When your business embraces credit and debit card payments, it's important to understand that occasionally, the card issuer may decline an attempted authorization. This can happen for a variety of reasons, including but not limited to:

  1. Insufficient Funds
  2. Suspected Fraud
  3. Data Mismatch (e.g., AVS or CVV data not matching, leading to a decline)
  4. Invalid or Expired Card
  5. Transaction Not Permitted

To handle these declines efficiently, and to reduce the risk of encountering false authorizations triggered by multiple attempts in a short time frame, you need to follow some merchant best practices.

Implementing these guidelines will not only enhance the security of your payment processing but also lower the chances of receiving chargebacks for sales made on cards that previously declined.

Additionally, by adhering to these practices, you can avoid unnecessary fees, as card brands often impose extra charges for excessive authorization attempts.

Let's explore these best practices in detail:

1. Charge in Full: When processing a card payment, always charge the full amount owed. Splitting a charge into smaller amounts on the same card might increase the risk of payment delays or non-receipt.

2. Prompt Communication: In the event of a card decline, immediately notify the cardholder and request them to contact their issuing bank to address any issues that may have caused the decline. Only attempt the card a second time if the cardholder confirms that all issues with their credit card issuer have been resolved.

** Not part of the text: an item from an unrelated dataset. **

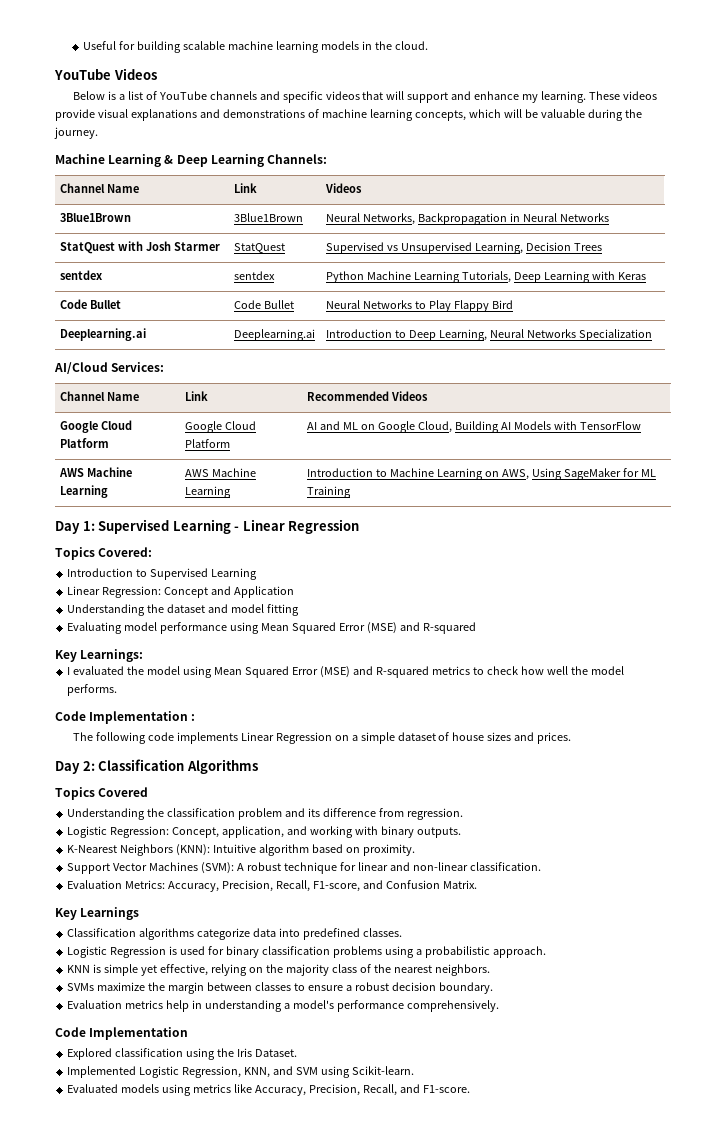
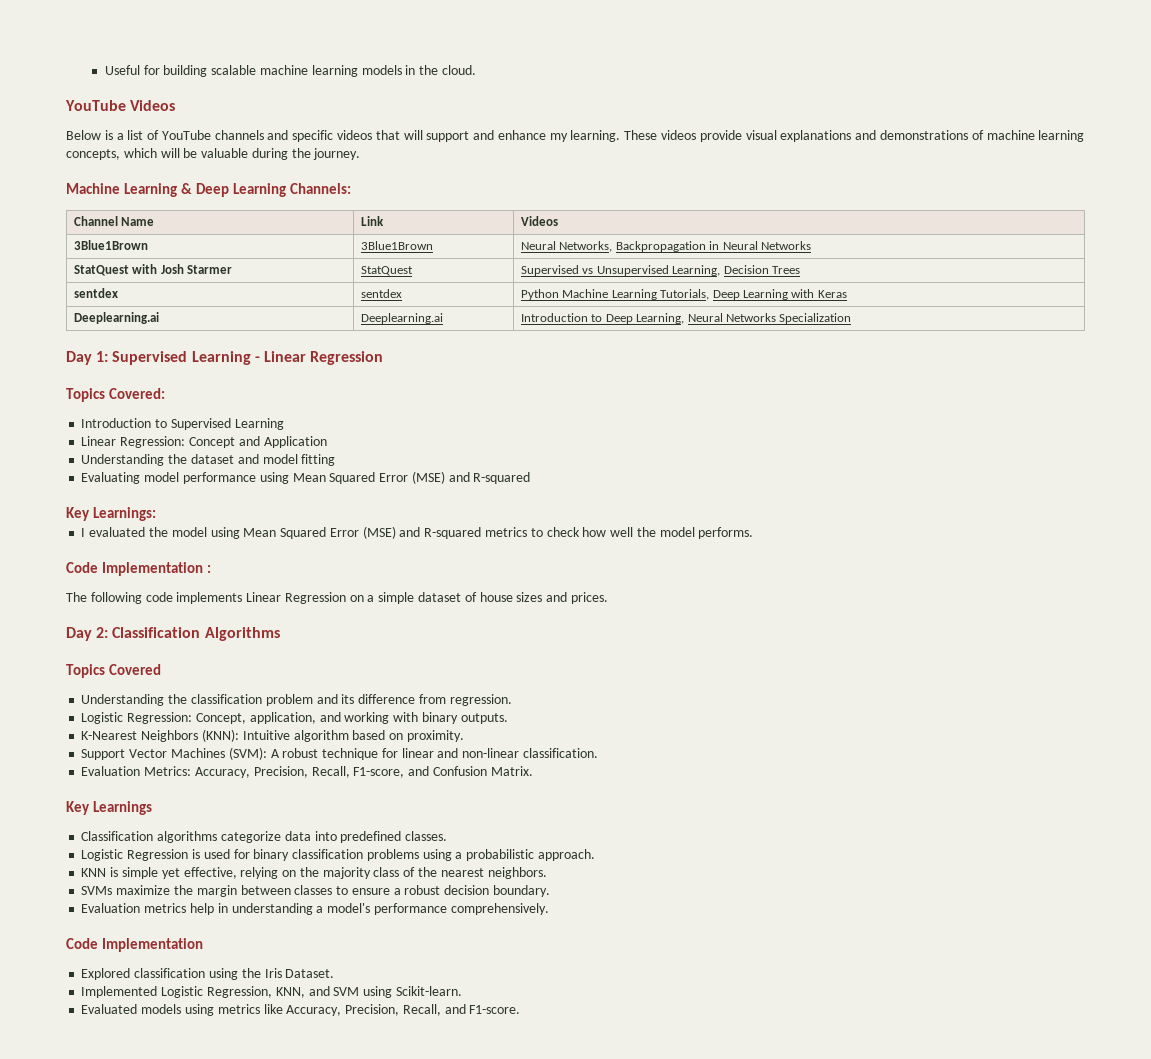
- Code Bullet | Code Bullet | Neural Networks to Play Flappy Bird
- AI/Cloud Services:
- Channel Name | Link | Recommended Videos
- Google Cloud Platform | Google Cloud Platform | AI and ML on Google Cloud, Building AI Models with TensorFlow
- AWS Machine Learning | AWS Machine Learning | Introduction to Machine Learning on AWS, Using SageMaker for ML Training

3. Limited Attempts: Do not make multiple attempts on the same card. If a card declines more than twice in a single day, consider requesting an alternative form of payment from the customer or waiting for 24 hours. If, after 24 hours, the card still declines, it is advisable to ask for a different payment method.

By following these best practices, you can streamline your card payment processing, reduce the risk of chargebacks, and keep unnecessary fees at bay. This ensures a smoother and more secure transaction experience for both you and your customers.